Multivariate models are the most reliable statistical methods used to identify and adjust for several factors related to a patient’s lifestyle and habits, allowing for handling several covariates and confounders simultaneously. Indeed, the most promising strategy used to properly correlate a pathological status to microbiota composition should match the case and controls participants with confounding variables, reducing the underlying noise derived from factors independently from the pathological status [56]. In this work, we showed that a multivariate GLM model allowed for identifying the microbial community variation according to the disease status. However, we must be aware that the characterization of human microbiota composition, achieved by comparing two different experimental conditions, is still challenging. The analysis of the microbiota composition of healthy patients and patients affected by a disease leads to more reliable results when including the effect of different habits and diets, even if there is still a part of the variance that remains unexplained. We underline the importance of choosing appropriate confounders and covariates to better suit the characteristics of the population in the study, i.e., Mediterranean diet variables in the case of the Italian population. However, the use of a highly specific habits questionnaire introduced difficulties in transferring the research results to different populations.

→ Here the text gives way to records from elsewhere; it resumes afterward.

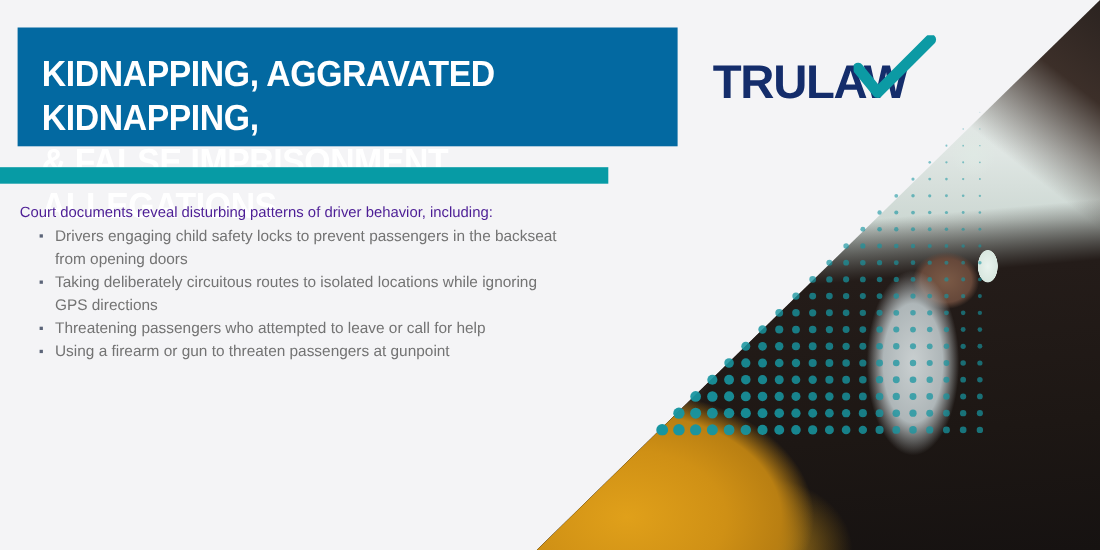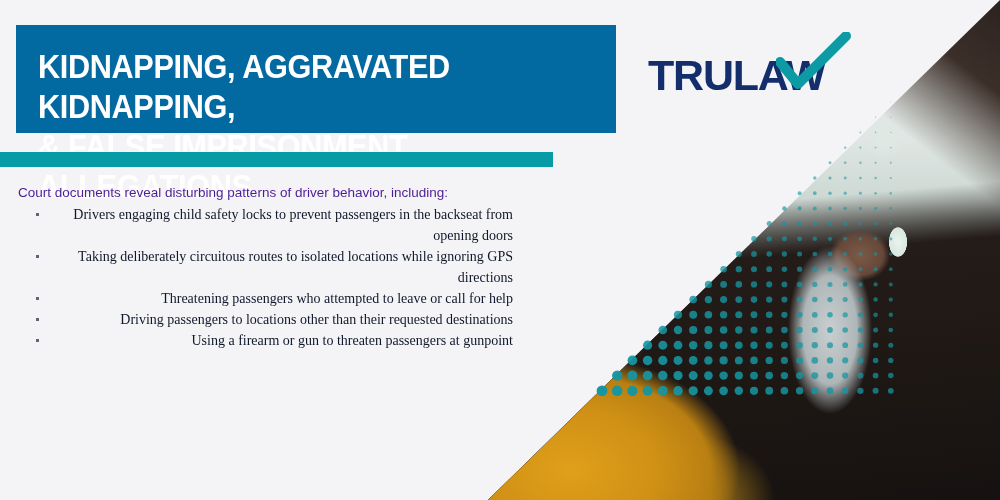--- a/index.html
+++ b/index.html
@@ -129,13 +129,12 @@
   }
   ul.bullets li {
     position: relative;
-    color: #0f172a;
-    font-family: Liberation Serif, serif;
+    color: #737373;
+    font-family: Liberation Sans, sans-serif;
     font-size: 14px;
     line-height: 21px;
     padding-left: 15px;
     margin: 0;
-    text-align: right;
   }
   ul.bullets li::before {
     content: "";

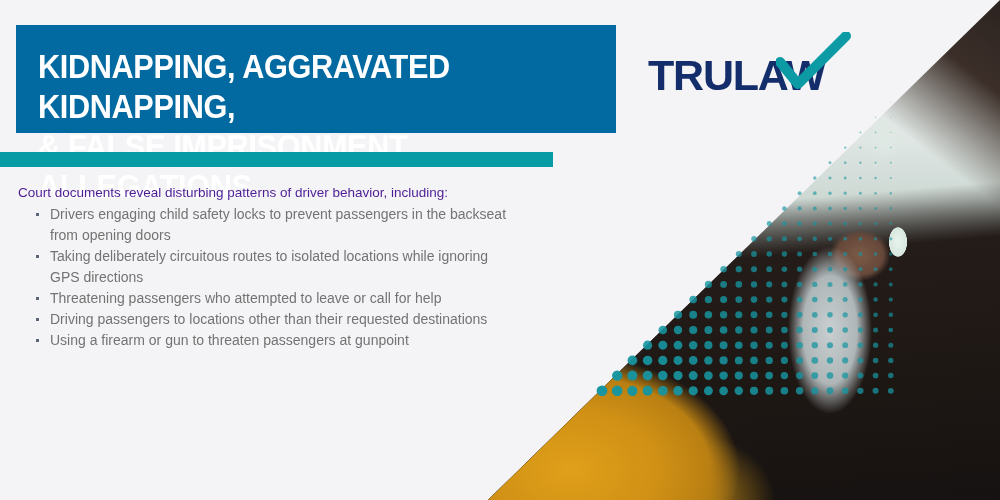--- a/index.html
+++ b/index.html
@@ -414,7 +414,6 @@
         <li>Drivers engaging child safety locks to prevent passengers in the backseat from opening doors</li>
         <li>Taking deliberately circuitous routes to isolated locations while ignoring GPS directions</li>
         <li>Threatening passengers who attempted to leave or call for help</li>
-        <li>Driving passengers to locations other than their requested destinations</li>
         <li>Using a firearm or gun to threaten passengers at gunpoint</li>
       </ul>
   </div>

Another important comment concerns the results obtained in this study comparing the different Montreal classification classes. We want to point out that the results showing alteration in specific families between the different Montreal scales were obtained by comparing groups made up of a small number of patients. The data were analyzed using the DESeq2 package, which adopts a normalization method to estimate the dispersion across genes when the sample size is small. However, the study still suffered from a limited number of samples and the final results must be confirmed by considering a larger sample size.